## Exercise brief
Word for word, transcribe the data below from the line with "due date: 2022-03-01 -> 2022-02-18" to the line with "total: 15578.15 -> 15414.25", keeping both of those lines.
(Supplied information Opens)
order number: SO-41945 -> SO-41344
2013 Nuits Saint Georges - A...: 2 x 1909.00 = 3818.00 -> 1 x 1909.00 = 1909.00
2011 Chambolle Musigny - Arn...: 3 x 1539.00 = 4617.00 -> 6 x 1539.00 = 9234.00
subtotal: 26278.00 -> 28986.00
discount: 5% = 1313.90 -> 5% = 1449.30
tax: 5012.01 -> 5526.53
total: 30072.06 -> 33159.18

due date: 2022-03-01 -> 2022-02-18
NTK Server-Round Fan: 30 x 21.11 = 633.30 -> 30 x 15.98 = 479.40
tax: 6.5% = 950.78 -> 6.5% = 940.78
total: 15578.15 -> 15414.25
(Supplied information Closes)
(Supplied information Opens)
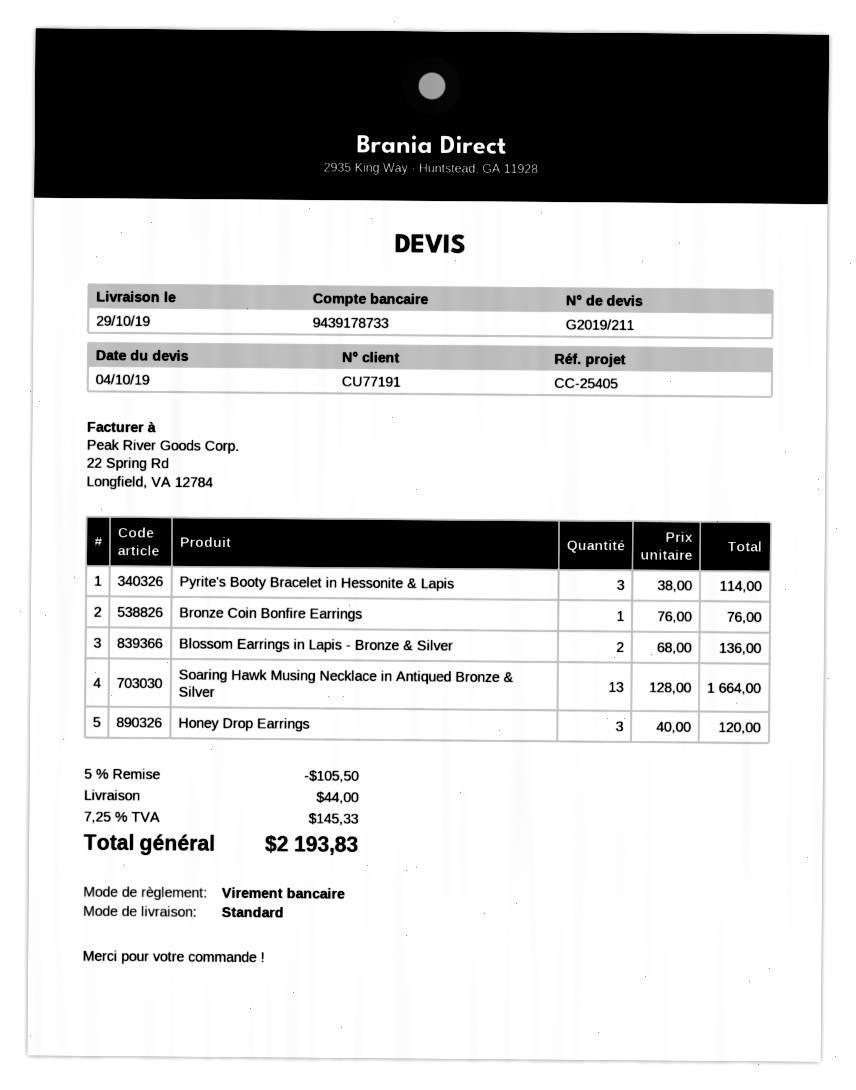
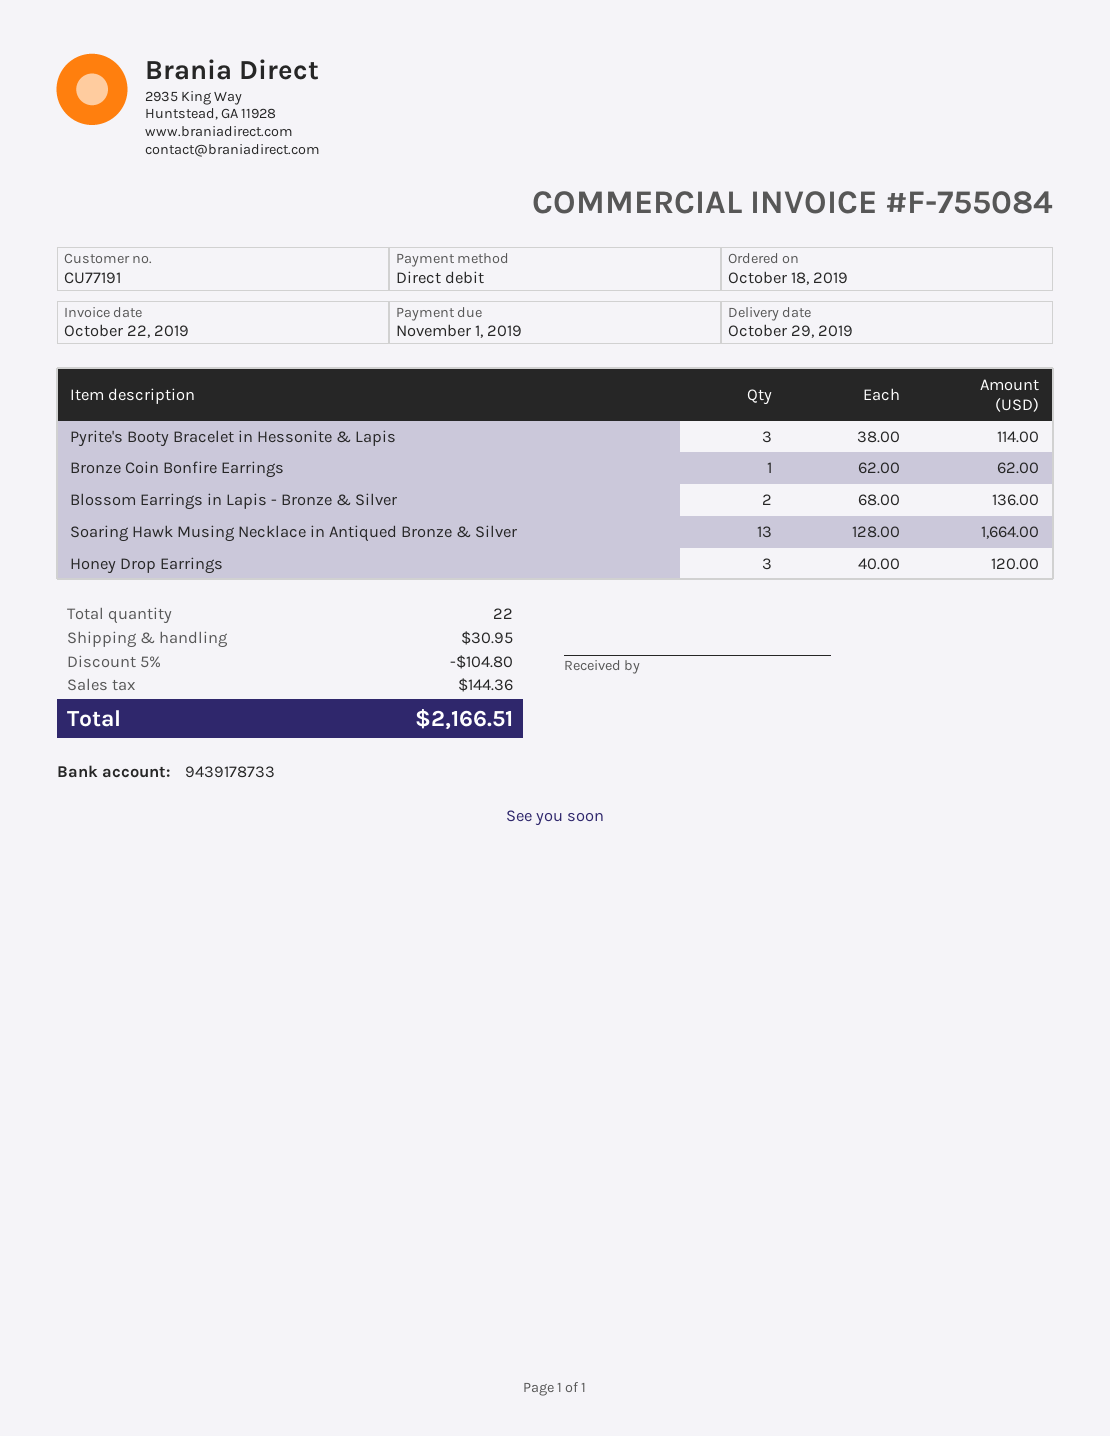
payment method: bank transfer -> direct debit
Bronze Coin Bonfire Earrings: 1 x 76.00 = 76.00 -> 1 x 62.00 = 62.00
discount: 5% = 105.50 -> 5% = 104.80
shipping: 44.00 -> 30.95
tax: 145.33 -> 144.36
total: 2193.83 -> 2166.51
(Supplied information Closes)
(Supplied information Opens)
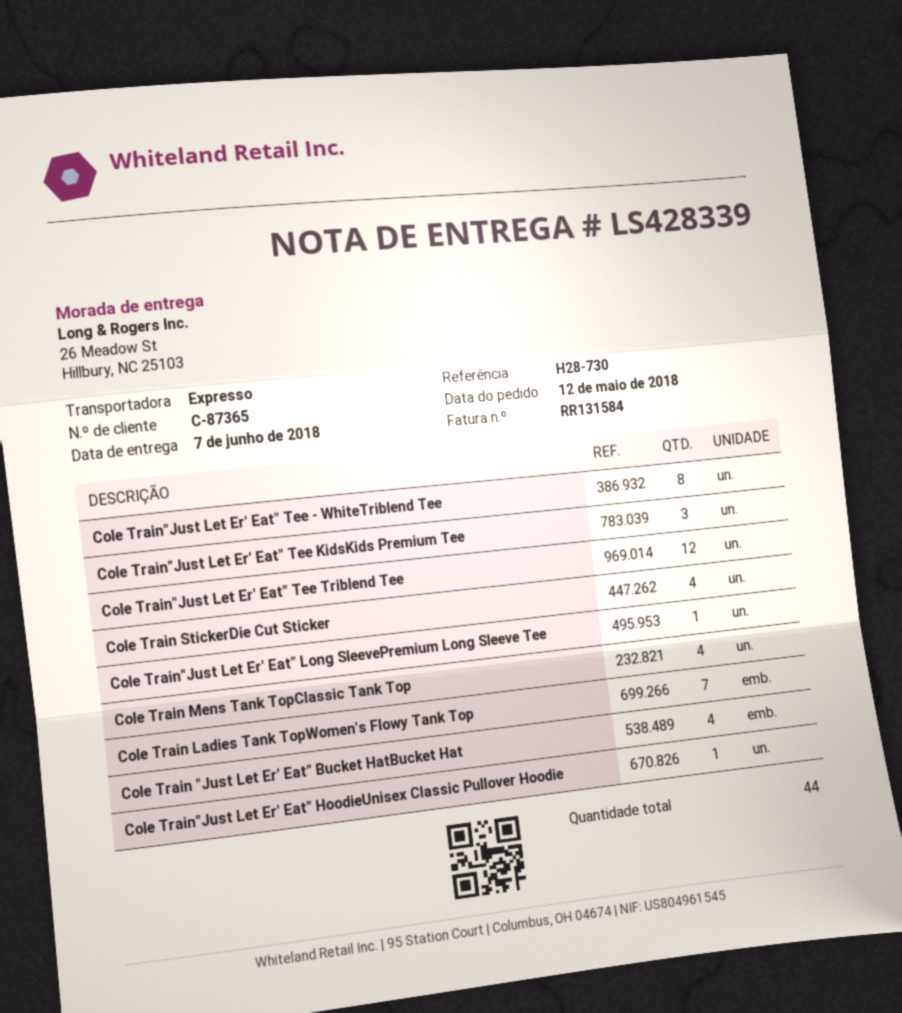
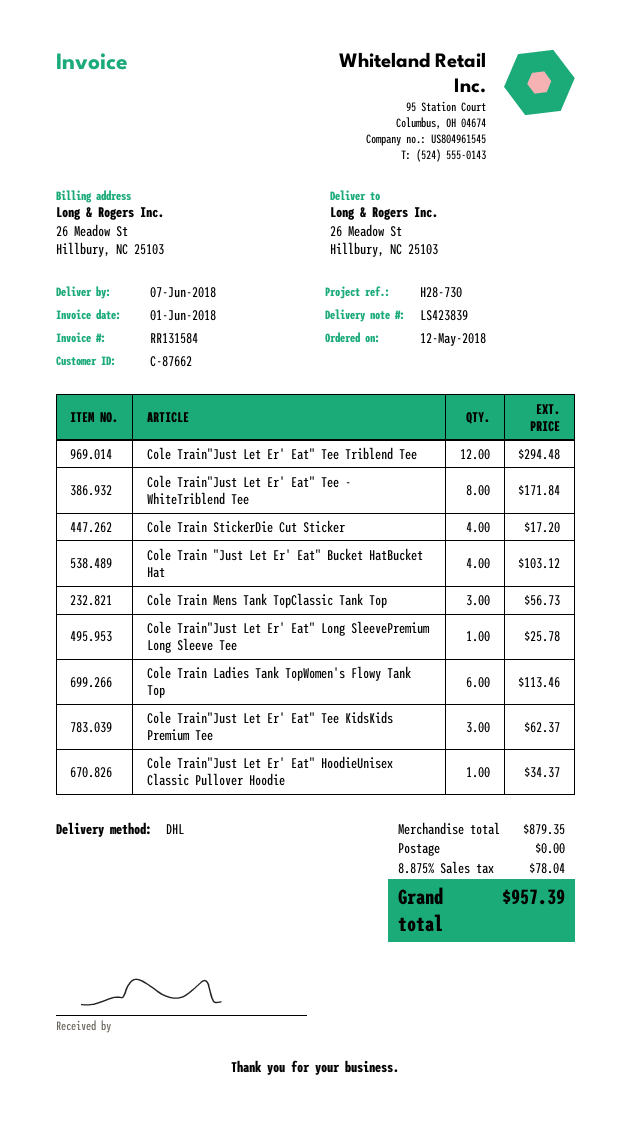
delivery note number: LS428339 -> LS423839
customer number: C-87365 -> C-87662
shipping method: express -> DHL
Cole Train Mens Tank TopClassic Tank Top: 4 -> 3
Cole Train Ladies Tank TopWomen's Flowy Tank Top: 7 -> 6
(Supplied information Closes)
## Exercise answer
due date: 2022-03-01 -> 2022-02-18
NTK Server-Round Fan: 30 x 21.11 = 633.30 -> 30 x 15.98 = 479.40
tax: 6.5% = 950.78 -> 6.5% = 940.78
total: 15578.15 -> 15414.25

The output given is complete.